• **Material for the task**:
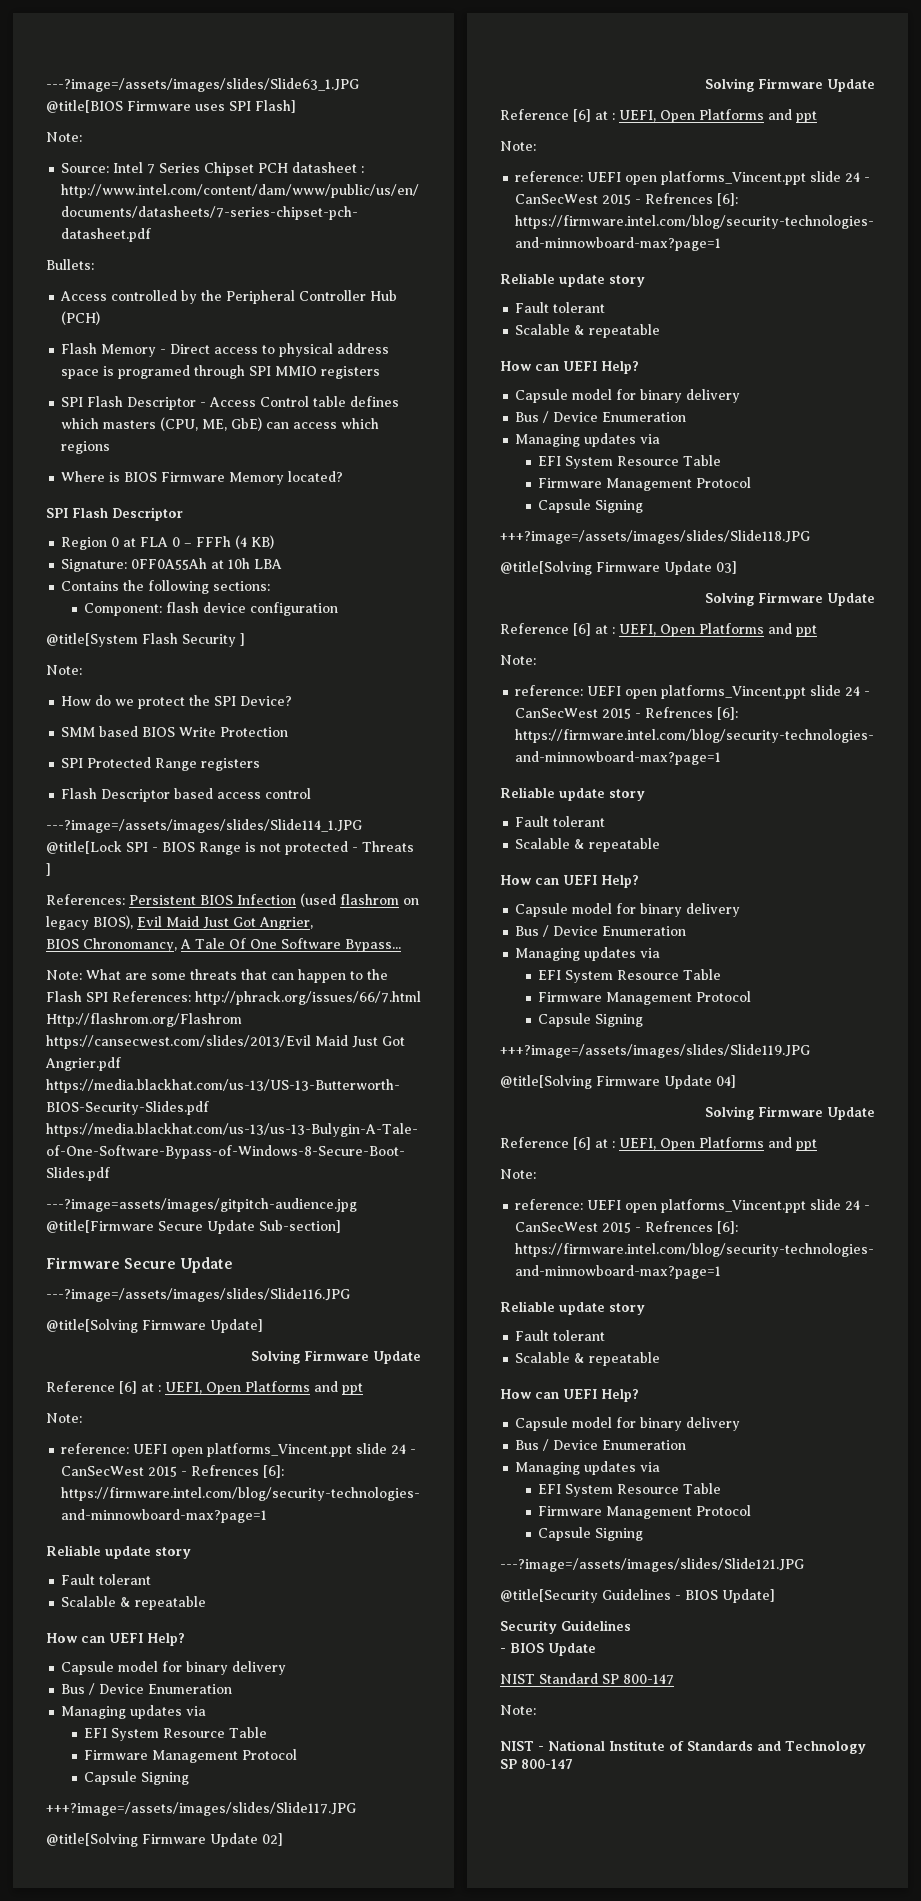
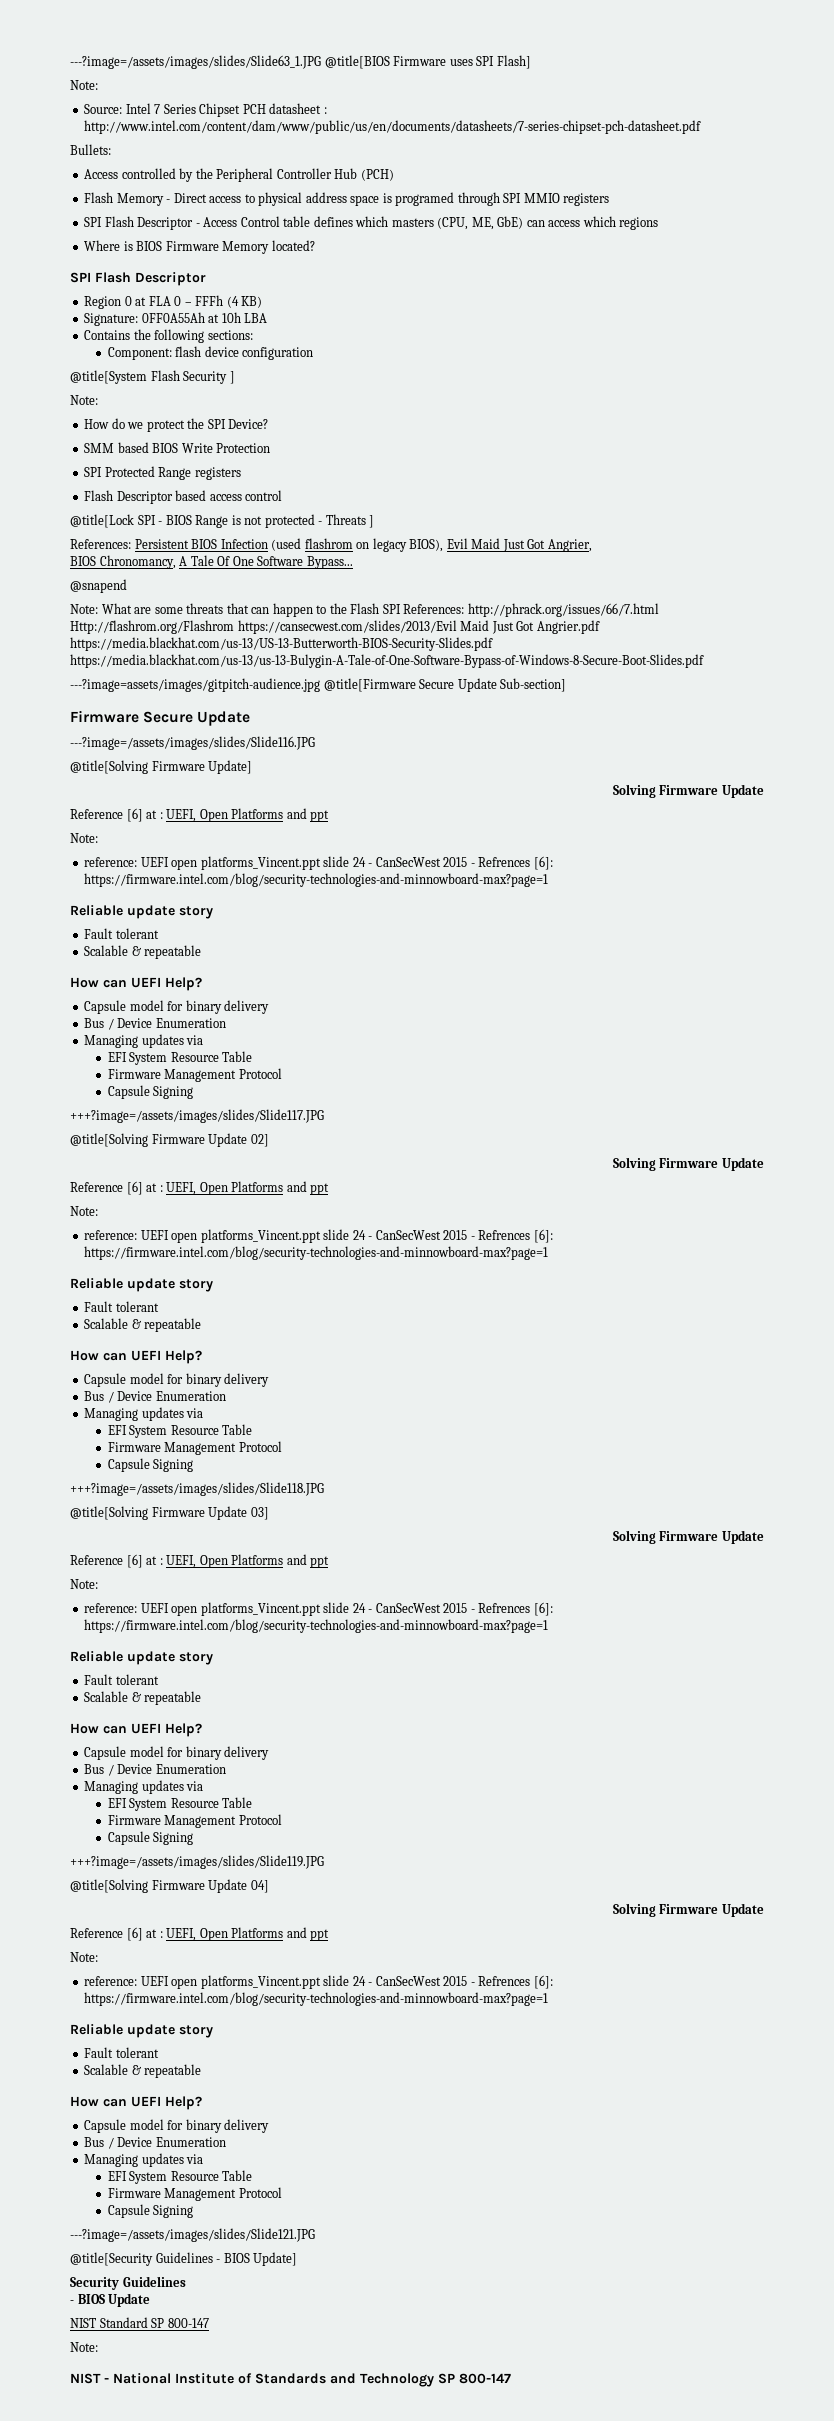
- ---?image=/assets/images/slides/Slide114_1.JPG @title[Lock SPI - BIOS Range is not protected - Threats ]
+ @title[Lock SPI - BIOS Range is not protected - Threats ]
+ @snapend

==

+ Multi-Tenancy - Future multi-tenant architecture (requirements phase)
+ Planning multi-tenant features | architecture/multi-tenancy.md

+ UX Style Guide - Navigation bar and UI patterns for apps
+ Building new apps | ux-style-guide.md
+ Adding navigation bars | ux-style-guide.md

==

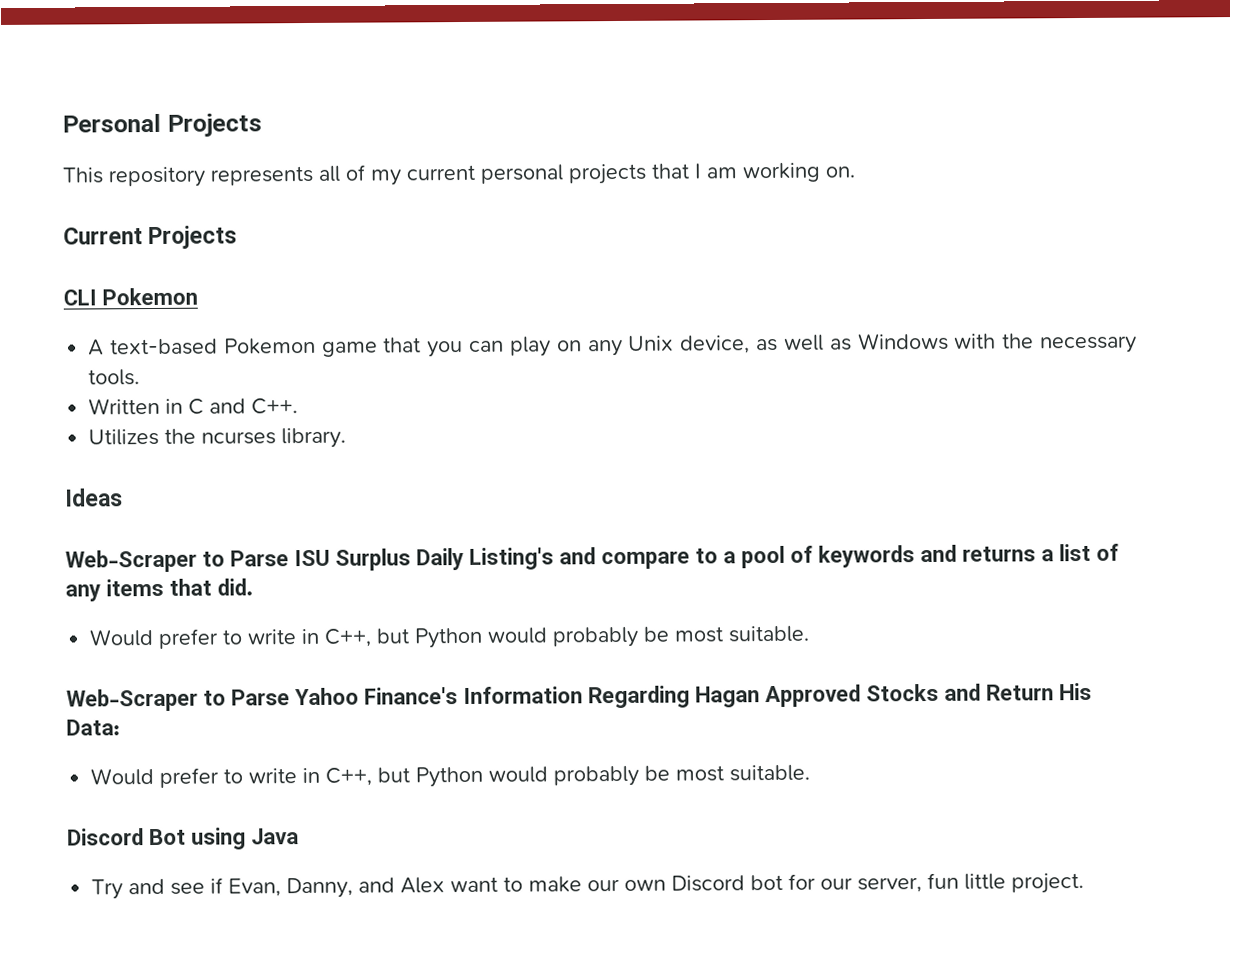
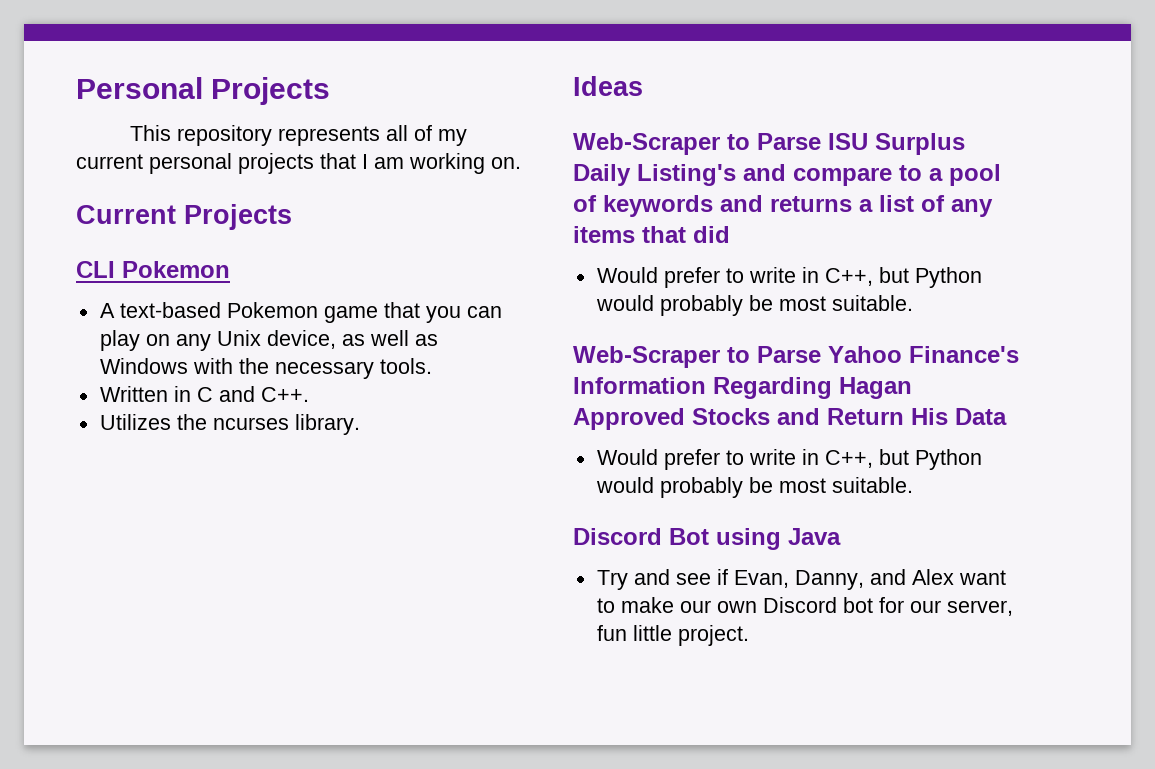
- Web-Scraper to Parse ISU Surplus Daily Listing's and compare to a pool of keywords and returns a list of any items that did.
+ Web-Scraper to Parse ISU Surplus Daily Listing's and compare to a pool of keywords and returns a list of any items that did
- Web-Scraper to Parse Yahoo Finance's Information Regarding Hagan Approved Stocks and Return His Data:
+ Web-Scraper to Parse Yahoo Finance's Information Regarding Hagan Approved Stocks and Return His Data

• **Exercise directions**:
An exact copy of the lines above between the line holding "apps | ux-style-guide.md" and the line holding "bars | ux-style-guide.md", inclusive, is the whole answer.

• **Output**:
+ Building new apps | ux-style-guide.md
+ Adding navigation bars | ux-style-guide.md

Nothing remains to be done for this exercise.